High Tech

Experimental Prosthetic Hand That Began As Sushi Rice in a Glove

Adaptive Grasp Hand Prosthetic The Open Prosthetics Project blog (“Prosthetics Shouldn’t Cost An Arm and A Leg”) apparently hasn’t been updated since October 2006, and it’s a crying shame. OPP hopes to be to prosthetics development what Linux is to Microsoft — an open source design house which requires no licensing fees to build or share prosthetics engineering.

As the website notes:

All content and designs on this site are in the public domain, and we place no restrictions on their use. We encourage any derivative works, but all designs are registered periodically so that our work cannot be kept from the public by patents.

There was a flurry of publicity for OPP in early 2006, but I can’t find much of anything since then. The website says that OPP is working on three major projects, but the one that I think captures, in a nutshell, the kind of thinking they are bringing to the table is their prosthetic hand design. In OPP’s words:

We’ve been working on a mechanism for adaptive grasp that uses a flexible bag filled with small particles. Normally, the particles can slide past each other and the bag can easily change shape, but when the air is removed from the bag, it squeezes the particles together and they behave like a harder substance.

The prototype was the sushi-rice-filled finger of a dishwashing glove. Eventually, the rice was replaced by small glass beads, and the dishwashing glove with a surgical glove. A vacuum is created inside the glove, sucking the air out from between the rice or the beads, causing the prosthetic to grasp an object. There’s a video on the site showing the glove in action.

The concept’s breathtaking, and yet so simple — though the problem of supplying the vacuum undoubtedly isn’t.

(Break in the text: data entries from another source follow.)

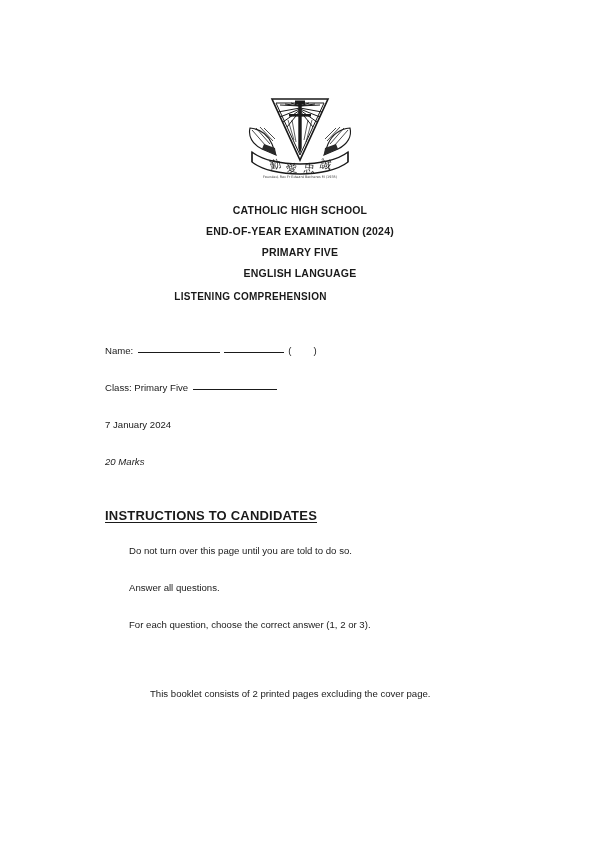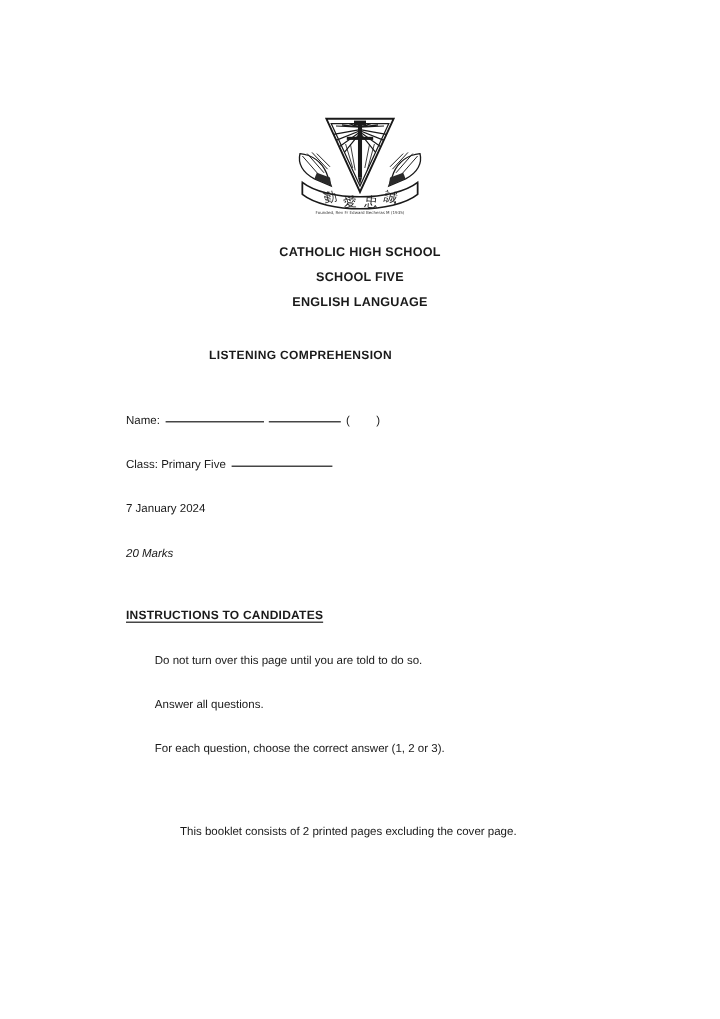--- a/index.html
+++ b/index.html
@@ -92,21 +92,21 @@
   .rule-name-a { width: 82px; margin-left: 5px; }
   .rule-name-b { width: 60px; margin-left: 4px; }
   .rule-class  { width: 84px; margin-left: 5px; }
   .paren { margin-left: 4px; letter-spacing: 22px; }
 
   
   .instr-heading {
     position: absolute;
     left: 105px;
     top: 508px;
-    font-size: 10px;
+    font-size: 13px;
     font-weight: bold;
     text-decoration: underline;
     text-underline-offset: 2px;
     letter-spacing: 0.2px;
     white-space: nowrap;
   }
   .instr {
     position: absolute;
     left: 105px;
     font-size: 9.6px;
@@ -178,21 +178,22 @@
       </g>
 
       <g fill="#3a3a3a" font-family="DejaVu Sans, sans-serif" font-size="3.4" text-anchor="middle">
         <text x="58" y="86">Founded, Rev Fr Edward Becheras M (1935)</text>
       </g>
     </svg>
   </div>
 
   <div class="header-block">
     <div class="header-line">CATHOLIC HIGH SCHOOL</div>
-    <div class="header-line">SCHOOL FIVE</div>
+    <div class="header-line">END-OF-YEAR EXAMINATION (2024)</div>
+    <div class="header-line">PRIMARY FIVE</div>
     <div class="header-line">ENGLISH LANGUAGE</div>
   </div>
 
   <div class="subtitle-block">
     <div class="subtitle-line">LISTENING COMPREHENSION</div>
   </div>
 
   <div class="field f-class">
     <span>Class: Primary Five</span><span class="rule rule-class"></span>
   </div>

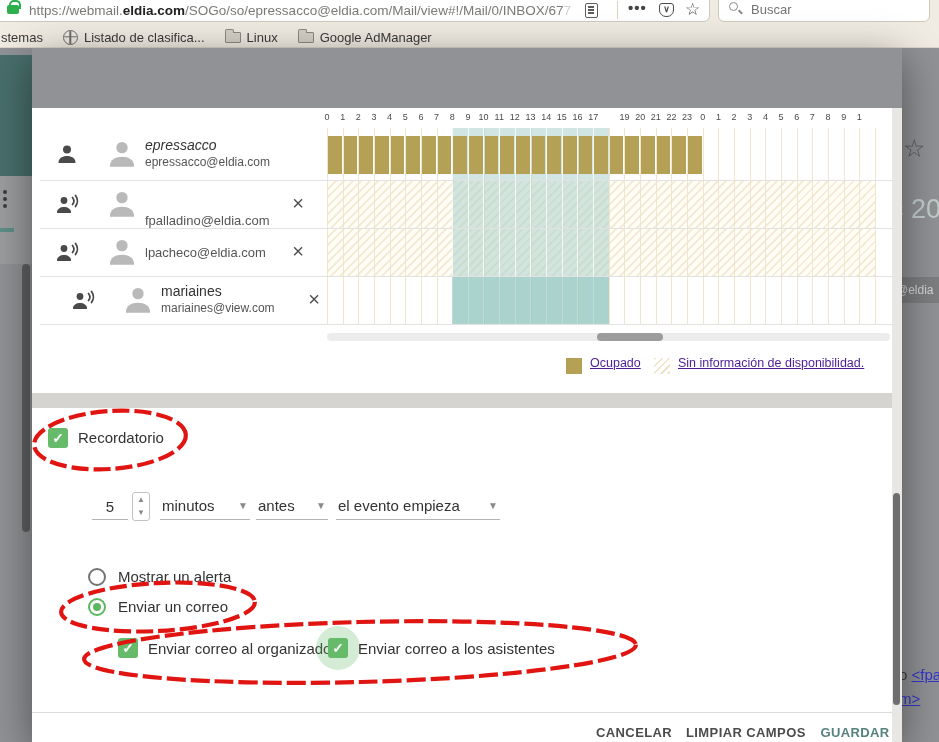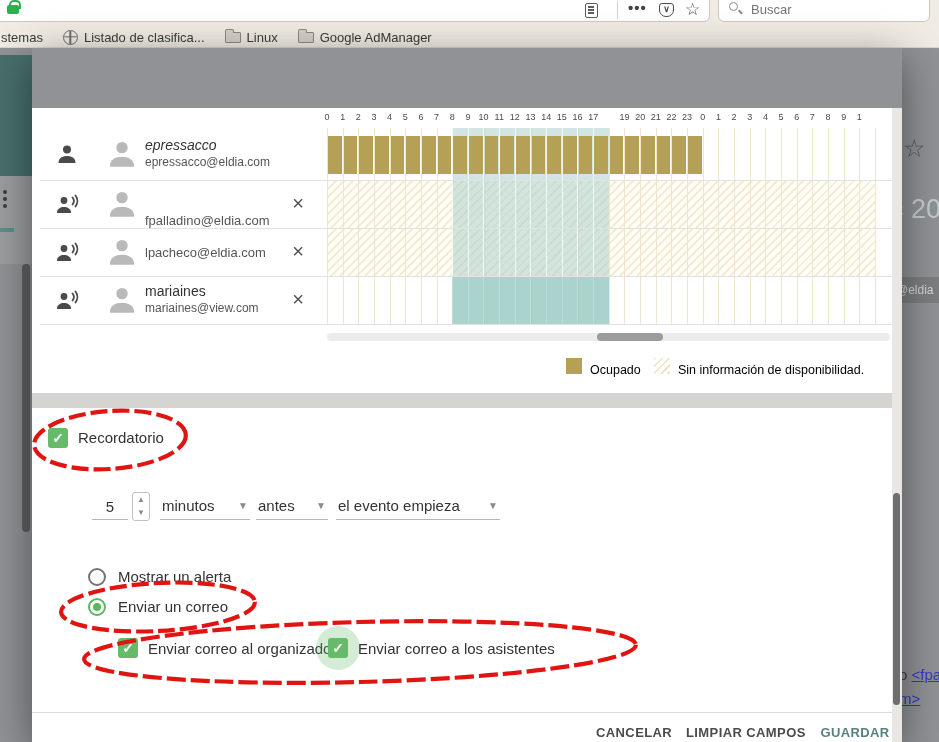--- a/index.html
+++ b/index.html
@@ -93,21 +93,21 @@
             background-image:repeating-linear-gradient(90deg,rgba(255,255,255,.8) 0,rgba(255,255,255,.8) 1px,transparent 1px,transparent 15.657px);}
   .busy-cell{background:#b4a156;}
   .att-name{font-size:14px;color:#333;}
   .att-email{font-size:12px;color:#555;}
   .att-remove{position:absolute;left:255px;width:22px;height:22px;text-align:center;line-height:20px;
               font-size:20px;color:#4f4f4f;cursor:pointer;}
   .hscroll-track{position:absolute;left:295px;top:285px;width:563px;height:8px;background:#ececec;border-radius:4px;}
   .hscroll-thumb{position:absolute;left:565px;top:285px;width:66px;height:8px;background:#9c9c9c;border-radius:4px;}
   .legend-swatch{position:absolute;top:310px;width:16px;height:16px;}
   .legend-swatch.stripes{background:repeating-linear-gradient(135deg,#eee4c9 0,#eee4c9 2px,#fff 2px,#fff 5px);}
-  .legend-label{position:absolute;top:315px;font-size:12.5px;color:#000000;white-space:nowrap;}
+  .legend-label{position:absolute;top:308px;font-size:12.5px;color:#4c1d95;white-space:nowrap;text-decoration:underline;}
 
   
   .cbx{width:20px;height:20px;background:#66bb6a;border-radius:3px;color:#fff;text-align:center;
        line-height:20px;font-size:14px;font-weight:700;cursor:pointer;}
   .reminder-label{position:absolute;left:46px;top:381px;font-size:15px;color:#333;}
   .amount-input{position:absolute;left:60px;top:446px;width:36px;height:26px;border:none;outline:none;
                 border-bottom:1px solid #b5b5b5;font-size:15px;color:#333;text-align:center;
                 background:transparent;font-family:inherit;}
   .spinner{position:absolute;left:100px;top:444px;width:18px;height:29px;border:1px solid #c2c2c2;
            border-radius:3px;cursor:pointer;}
@@ -126,20 +126,21 @@
   #annotations{position:absolute;left:0;top:0;width:939px;height:742px;pointer-events:none;}
 </style>
 </head>
 <body>
 
 <div id="stage">
 
   <div class="chrome-row">
     <div class="urlfield">
       <span class="lock-icon"></span>
+      <span class="url-text"><span>https://webmail.</span><b>eldia.com</b><span>/SOGo/so/epressacco@eldia.com/Mail/view#!/Mail/0/INBOX/67</span><span style="opacity:.35">7</span></span>
       <span class="reader-icon"></span>
       <span class="chrome-sep"></span>
       <span class="dots-icon">•••</span>
       <span class="pocket-icon">∨</span>
       <span class="star-icon">☆</span>
     </div>
     <div class="searchfield">
       <span class="mag-icon"></span>
       <input placeholder="Buscar" style="">
     </div>
@@ -333,21 +334,21 @@
             </svg></div>
           <div style="position: absolute; left: 73px; top: 7px;"><svg width="34" height="34" viewBox="0 0 24 24" fill="#b9b9b9">
               <circle cx="12" cy="7.5" r="4"></circle>
               <path d="M3.5 20.5c0-4.4 3.9-6.5 8.5-6.5s8.5 2.1 8.5 6.5v.5h-17z"></path>
             </svg></div>
           <div style="position: absolute; left: 113px; top: 0px; width: 140px; height: 100%;">
             <div class="att-email" style="position: absolute; top: 17px; font-size: 13px;">lpacheco@eldia.com</div>
           </div>
           <div class="att-remove" style="top: 13px;">×</div>
         </div>
-        <div style="position: absolute; left: 0px; top: 228px; width: 295px; height: 48px; padding-left: 15px;">
+        <div style="position: absolute; left: 16px; top: 228px; width: 295px; height: 48px; padding-left: 15px;">
           <div style="position: absolute; left: 23px; top: 12px;"><svg width="26" height="24" viewBox="0 0 26 24">
               <g fill="#4a4a4a">
                 <circle cx="9" cy="8.5" r="3.4"></circle>
                 <path d="M2 20.5c0-3.8 3.3-5.6 7-5.6s7 1.8 7 5.6v.5H2z"></path>
               </g>
               <g fill="none" stroke="#4a4a4a" stroke-width="1.8" stroke-linecap="round">
                 <path d="M17.5 5.5a5.5 5.5 0 0 1 0 7"></path>
                 <path d="M20.5 3.5a9 9 0 0 1 0 11"></path>
               </g>
             </svg></div>

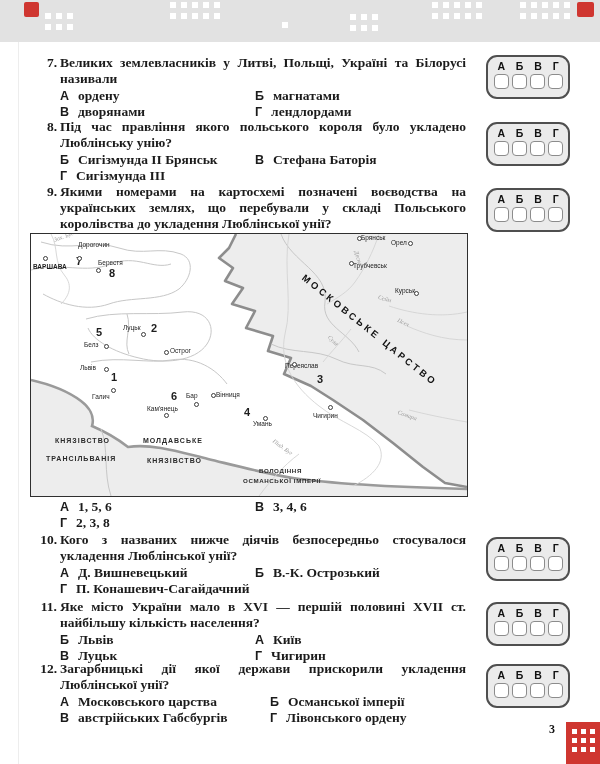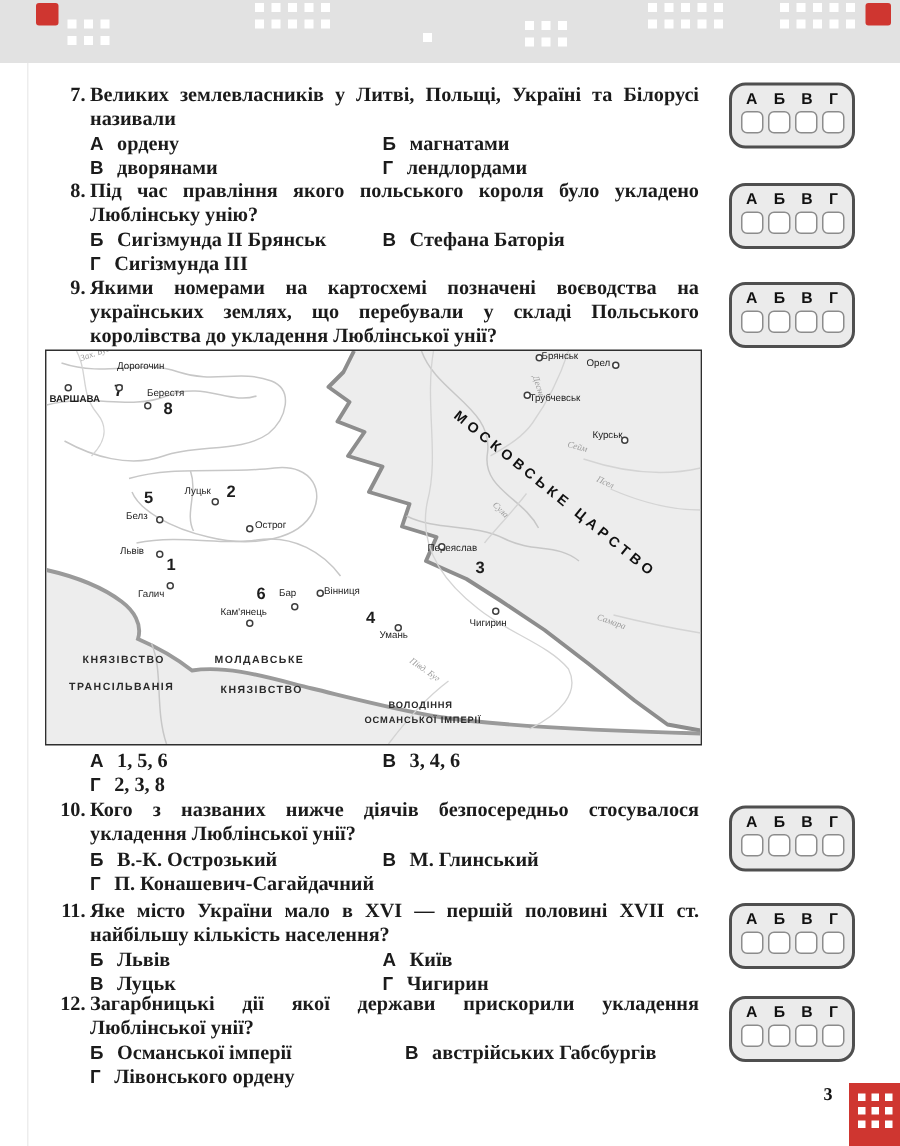--- a/index.html
+++ b/index.html
@@ -246,41 +246,42 @@
       <div class="opt"><span class="olet">А</span><span>1, 5, 6</span></div>
       <div class="opt"><span class="olet">В</span><span>3, 4, 6</span></div>
       <div class="opt"><span class="olet">Г</span><span>2, 3, 8</span></div>
     </div>
   </div>
 
   <div class="question" style="top:532px">
     <span class="qnum">10.</span>
     <p class="qtext">Кого з названих нижче діячів безпосередньо стосувалося укладення Люблінської унії?</p>
     <div class="opts">
+      <div class="opt"><span class="olet">А</span><span>Д. Вишневецький</span></div>
       <div class="opt"><span class="olet">Б</span><span>В.-К. Острозький</span></div>
-      <div class="opt"><span class="olet">В</span><span>М. Глинський</span></div>
       <div class="opt"><span class="olet">Г</span><span>П. Конашевич-Сагайдачний</span></div>
     </div>
   </div>
 
   <div class="question" style="top:599px">
     <span class="qnum">11.</span>
     <p class="qtext">Яке місто України мало в XVI — першій половині XVII ст. найбільшу кількість населення?</p>
     <div class="opts">
       <div class="opt"><span class="olet">Б</span><span>Львів</span></div>
       <div class="opt"><span class="olet">А</span><span>Київ</span></div>
       <div class="opt"><span class="olet">В</span><span>Луцьк</span></div>
       <div class="opt"><span class="olet">Г</span><span>Чигирин</span></div>
     </div>
   </div>
 
   <div class="question" style="top:661px">
     <span class="qnum">12.</span>
     <p class="qtext">Загарбницькі дії якої держави прискорили укладення Люблінської унії?</p>
     <div class="opts" style="grid-template-columns:210px auto">
+      <div class="opt"><span class="olet">А</span><span>Московського царства</span></div>
       <div class="opt"><span class="olet">Б</span><span>Османської імперії</span></div>
       <div class="opt"><span class="olet">В</span><span>австрійських Габсбургів</span></div>
       <div class="opt"><span class="olet">Г</span><span>Лівонського ордену</span></div>
     </div>
   </div>
 
   <div class="abox" style="top:55px">
       <div class="ltrs">
         <span>А</span>
         <span>Б</span>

2 replies on “Experimental Prosthetic Hand That Began As Sushi Rice in a Glove”

Marty –

We appreciate your interest in the project, and we’re sorry to disappoint with the lack of current posts.

We’re struggling to update our infrastructure from using textpattern blogging software to a content manager that includes a wiki so that we can allow users to interact more seamlessly with each other instead of mediated by us. This has been delayed in part because sometimes free help is less than timely.

We do have a couple of updates you may be interested in. We have made the first four copies for patient use of the Trautman hook, and the first of those has been delivered to a patient. We have yet to hear his thoughts on the device.

We’re in the process of setting up an e-commerce and supply chain pipeline for the hooks so that we can get them manufactured and in people’s hands without having to be a conduit for the cash. More on that as it develops.

We’re gaining momentum on the mechatronic prosthesis front. There is an instructable for MMG sensors here:, and we’ve had a volunteer design a very cool articulated LEGO hand that we’ve yet to post pics of.

Also, the Shared Design Alliance (OPP’s parent organization) has officially been incorporated as a non profit, and our application for 501(c)3 status has been submitted.

In any case, do not despair that we’ve lost momentum, we just need to communicate a little better, and better manage the energy we have helping with the project.

Jon Kuniholm

Jon —

Thanks for the great update. It’s terrific to hear that so much is going on behind the scenes at OPP.

That’s quite a lot of forward momentum on all fronts. We’ll be watching eagerly for more news as it becomes available.